IEW and communications systems continue to improve in their sophistication, application of technology, and accessibility to the commander. Their increasing capabilities create an unprecedented volume of information available to commanders at all echelons. Without focus and management, this wealth of information becomes an encumbrance to effective battle command rather than a blessing.

The manual intelligence management, analysis, and dissemination methods used in the past are inadequate in this Information Age. Successful operations at the tactical and operational levels require an increased ability to synchronize fires, access intelligence, maintain situational awareness, and provide force protection. As the IEW component of the ABCS, the ASAS is an essential tool in meeting those requirements and automating the Intelligence Battlefield Operating System (BOS).

OVERVIEW

The ASAS is a tactically deployable, ruggedized, and automated information system. It consists of evolutionary hardware and software modules that support the execution of IEW tasks at regiment, brigade, division, corps, and theater Army.

The ASAS remote workstation (ASAS-RWS) provides the G2 (S2) with the means to integrate IEW into the ABCS. The ASAS all-source workstation (ASAS-ASW) and single-source workstation (ASAS-SSW) provide automation processing that aids IEW control, database development, and intelligence production within the ACE.

These workstations provide the G2 (S2) and the ACE the ability to efficiently and effectively process high volumes of perishable combat information and multidiscipline intelligence. This ability in turn supports timely, relevant, accurate, and predictive reporting and dissemination of a common threat picture to other battlefield functional areas. Figure 1-1 shows the evolutionary nature of ASAS.

ASAS DEVELOPMENT:

The ASAS is an evolutionary system. Its development and fielding support the near-term needs of units, exploit emerging technology, and comply with the standards of the ABCS. The ASAS Block I, the initial system, provides ASAS capability to corps and divisions. As ABCS Common Hardware and Software (CHS) II become available, ASAS Block II will replace Block I. Block II will have greatly improved software that meets baseline system requirements.

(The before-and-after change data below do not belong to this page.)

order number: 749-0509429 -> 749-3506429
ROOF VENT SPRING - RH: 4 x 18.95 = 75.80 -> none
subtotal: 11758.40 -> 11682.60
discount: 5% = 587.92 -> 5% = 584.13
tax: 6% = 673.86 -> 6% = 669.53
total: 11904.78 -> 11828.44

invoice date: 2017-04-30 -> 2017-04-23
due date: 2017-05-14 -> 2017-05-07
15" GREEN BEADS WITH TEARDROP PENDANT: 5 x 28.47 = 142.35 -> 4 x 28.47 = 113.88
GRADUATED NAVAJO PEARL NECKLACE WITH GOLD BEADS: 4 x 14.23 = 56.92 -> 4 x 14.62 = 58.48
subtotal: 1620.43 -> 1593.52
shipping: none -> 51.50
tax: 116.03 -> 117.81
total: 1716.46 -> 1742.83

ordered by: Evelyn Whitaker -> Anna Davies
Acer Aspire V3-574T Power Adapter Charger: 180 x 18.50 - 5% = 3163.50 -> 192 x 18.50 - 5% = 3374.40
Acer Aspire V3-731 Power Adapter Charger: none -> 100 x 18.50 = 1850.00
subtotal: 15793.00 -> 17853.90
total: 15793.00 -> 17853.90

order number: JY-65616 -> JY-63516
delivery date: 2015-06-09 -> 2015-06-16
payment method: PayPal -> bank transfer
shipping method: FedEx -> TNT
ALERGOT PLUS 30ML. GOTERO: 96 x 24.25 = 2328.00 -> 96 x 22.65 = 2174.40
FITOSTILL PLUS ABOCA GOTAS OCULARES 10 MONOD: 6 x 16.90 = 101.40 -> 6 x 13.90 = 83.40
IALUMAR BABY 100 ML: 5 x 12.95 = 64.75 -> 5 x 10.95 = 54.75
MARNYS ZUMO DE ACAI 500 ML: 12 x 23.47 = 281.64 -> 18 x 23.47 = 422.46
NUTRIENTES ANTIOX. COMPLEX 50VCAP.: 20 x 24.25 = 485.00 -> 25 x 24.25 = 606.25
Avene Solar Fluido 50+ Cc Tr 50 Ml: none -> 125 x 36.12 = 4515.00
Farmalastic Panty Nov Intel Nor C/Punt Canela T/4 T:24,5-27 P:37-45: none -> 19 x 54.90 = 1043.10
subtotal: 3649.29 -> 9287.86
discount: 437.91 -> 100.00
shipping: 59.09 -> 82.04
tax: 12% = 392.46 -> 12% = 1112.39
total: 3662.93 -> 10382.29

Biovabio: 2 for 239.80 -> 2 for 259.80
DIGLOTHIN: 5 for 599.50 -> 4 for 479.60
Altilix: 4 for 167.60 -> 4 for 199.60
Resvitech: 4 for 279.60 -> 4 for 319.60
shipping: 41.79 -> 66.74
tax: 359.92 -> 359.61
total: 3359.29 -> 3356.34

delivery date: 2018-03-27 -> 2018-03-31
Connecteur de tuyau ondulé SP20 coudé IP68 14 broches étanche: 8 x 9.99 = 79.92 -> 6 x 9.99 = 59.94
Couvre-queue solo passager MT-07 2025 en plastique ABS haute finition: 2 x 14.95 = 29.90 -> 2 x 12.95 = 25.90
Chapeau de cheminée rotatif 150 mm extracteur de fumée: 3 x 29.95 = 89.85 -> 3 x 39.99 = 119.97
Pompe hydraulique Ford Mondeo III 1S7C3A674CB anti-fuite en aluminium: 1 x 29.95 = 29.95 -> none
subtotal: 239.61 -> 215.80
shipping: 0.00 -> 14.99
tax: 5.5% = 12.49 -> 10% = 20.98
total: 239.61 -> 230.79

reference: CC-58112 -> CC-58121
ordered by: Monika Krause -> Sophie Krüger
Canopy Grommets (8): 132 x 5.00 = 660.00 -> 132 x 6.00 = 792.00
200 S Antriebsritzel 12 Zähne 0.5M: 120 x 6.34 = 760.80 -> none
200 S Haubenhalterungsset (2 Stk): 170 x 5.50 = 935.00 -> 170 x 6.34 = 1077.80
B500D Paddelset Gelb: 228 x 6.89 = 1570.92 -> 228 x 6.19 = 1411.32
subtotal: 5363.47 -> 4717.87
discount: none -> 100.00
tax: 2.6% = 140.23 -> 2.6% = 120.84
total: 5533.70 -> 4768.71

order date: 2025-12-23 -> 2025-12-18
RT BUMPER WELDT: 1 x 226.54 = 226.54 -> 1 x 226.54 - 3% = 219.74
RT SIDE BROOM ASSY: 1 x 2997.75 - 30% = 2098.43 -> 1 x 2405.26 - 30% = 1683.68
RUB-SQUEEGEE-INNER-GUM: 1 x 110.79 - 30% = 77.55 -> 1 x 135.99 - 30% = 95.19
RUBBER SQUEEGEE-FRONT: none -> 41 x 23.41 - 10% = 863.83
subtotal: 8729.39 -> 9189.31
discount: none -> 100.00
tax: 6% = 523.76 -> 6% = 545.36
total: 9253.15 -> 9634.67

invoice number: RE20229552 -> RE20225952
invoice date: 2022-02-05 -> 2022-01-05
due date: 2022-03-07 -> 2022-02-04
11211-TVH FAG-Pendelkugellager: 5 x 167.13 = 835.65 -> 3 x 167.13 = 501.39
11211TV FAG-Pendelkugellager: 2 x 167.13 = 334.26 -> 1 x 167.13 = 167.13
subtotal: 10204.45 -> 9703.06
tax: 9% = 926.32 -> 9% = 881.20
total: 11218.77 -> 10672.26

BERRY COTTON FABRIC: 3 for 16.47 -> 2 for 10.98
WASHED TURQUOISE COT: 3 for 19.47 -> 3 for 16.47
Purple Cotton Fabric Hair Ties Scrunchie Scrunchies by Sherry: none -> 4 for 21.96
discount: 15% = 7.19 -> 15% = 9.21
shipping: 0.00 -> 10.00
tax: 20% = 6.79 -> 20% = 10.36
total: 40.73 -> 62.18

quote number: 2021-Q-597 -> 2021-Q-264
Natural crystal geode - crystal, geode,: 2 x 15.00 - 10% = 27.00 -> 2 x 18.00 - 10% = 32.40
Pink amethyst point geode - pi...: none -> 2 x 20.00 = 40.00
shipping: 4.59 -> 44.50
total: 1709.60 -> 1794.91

The objective system, ASAS Block III, will expand upon Block II capabilities for operational, environmental, and performance requirements. In addition to these programmed materiel acquisition versions of ASAS, technology insertion and prototyping efforts will incrementally enhance ASAS and support the rapid distribution of ASAS capabilities to units in the field.

TECHNOLOGY INSERTION:

The ASAS is upgraded as new technology becomes available. An example of technology insertion is the use of the commercial Alpha Reduced Instruction Set Computing (RISC) processor. The Alpha RISC operates 30 times faster than the initially fielded processor in the Block I ASAS-ASW. It eliminates the need for the two AN/TYQ-36(V) 3 Data Processing Sets (DPSs) in the ASAS Block I. Some units equipped with ASAS Block I will be upgraded with the Alpha RISC processor. The Alpha RISC processor is also used in the ASAS-Extended provided to selected units not receiving the ASAS Block I hardware.

PROTOTYPING:

Prototyping gets new technology and applications to the field quickly. Organizations like the Joint Prototyping Office use prototyping to develop software and hardware modules that are given to units for experimentation and evaluation. The Joint Prototyping Office is located at MYSTEC Associates, Inc. ATTN: Joint Prototyping Office, Suite 1200 5320S, Leesburg Pike Skyline Plaza, Falls Church, VA 22041. Based on unit recommendations, useful modules are further refined and incorporated into new software and hardware. Prototyping for ASAS focuses on high value capabilities not already defined for ASAS software applications that support emerging intelligence techniques, and high risk efforts that push technology to the edge. The WARRIOR workstation developed initially for US Army, Europe (USAREUR) is an example of ASAS prototyping efforts that have supported forces in the field and contributed to improvements to the ASAS-RWS.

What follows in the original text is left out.